- Exercise directions -
In the copy, include every record below exactly as it appears, but no pictures.

- Material for this task -
......

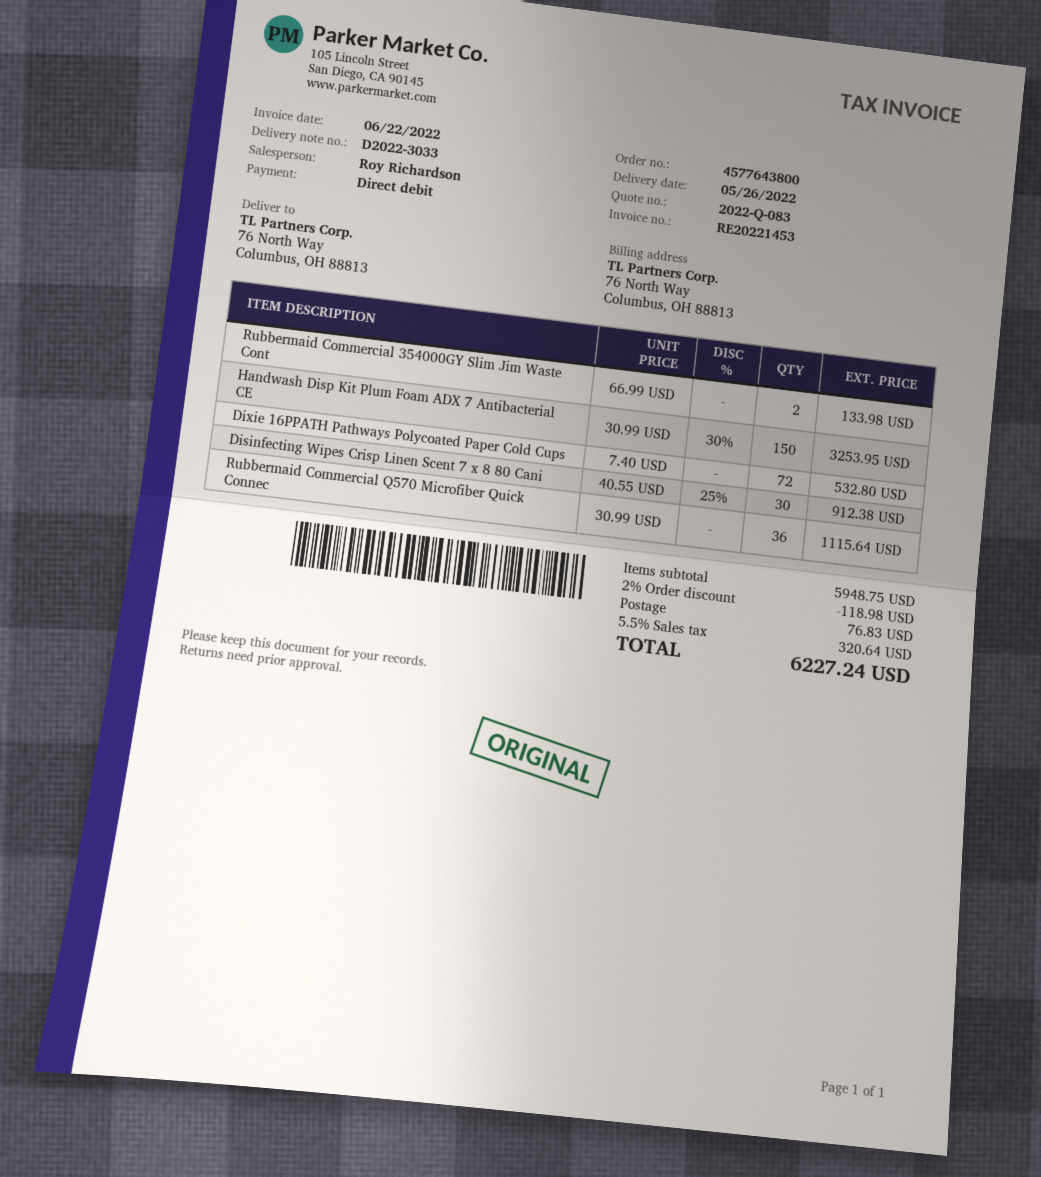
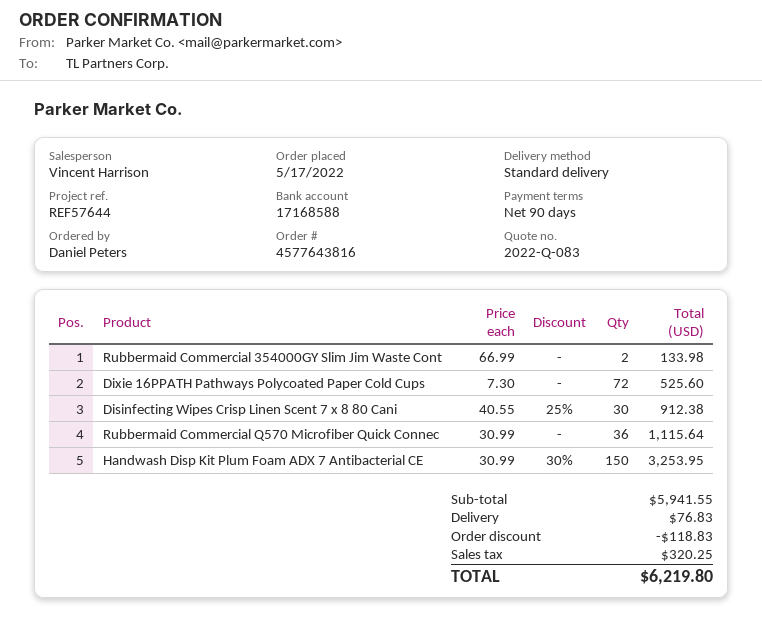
order number: 4577643800 -> 4577643816
sales rep: Roy Richardson -> Vincent Harrison
Dixie 16PPATH Pathways Polycoated Paper Cold Cups: 72 x 7.40 = 532.80 -> 72 x 7.30 = 525.60
subtotal: 5948.75 -> 5941.55
discount: 118.98 -> 118.83
tax: 320.64 -> 320.25
total: 6227.24 -> 6219.80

......

- Output -
order number: 4577643800 -> 4577643816
sales rep: Roy Richardson -> Vincent Harrison
Dixie 16PPATH Pathways Polycoated Paper Cold Cups: 72 x 7.40 = 532.80 -> 72 x 7.30 = 525.60
subtotal: 5948.75 -> 5941.55
discount: 118.98 -> 118.83
tax: 320.64 -> 320.25
total: 6227.24 -> 6219.80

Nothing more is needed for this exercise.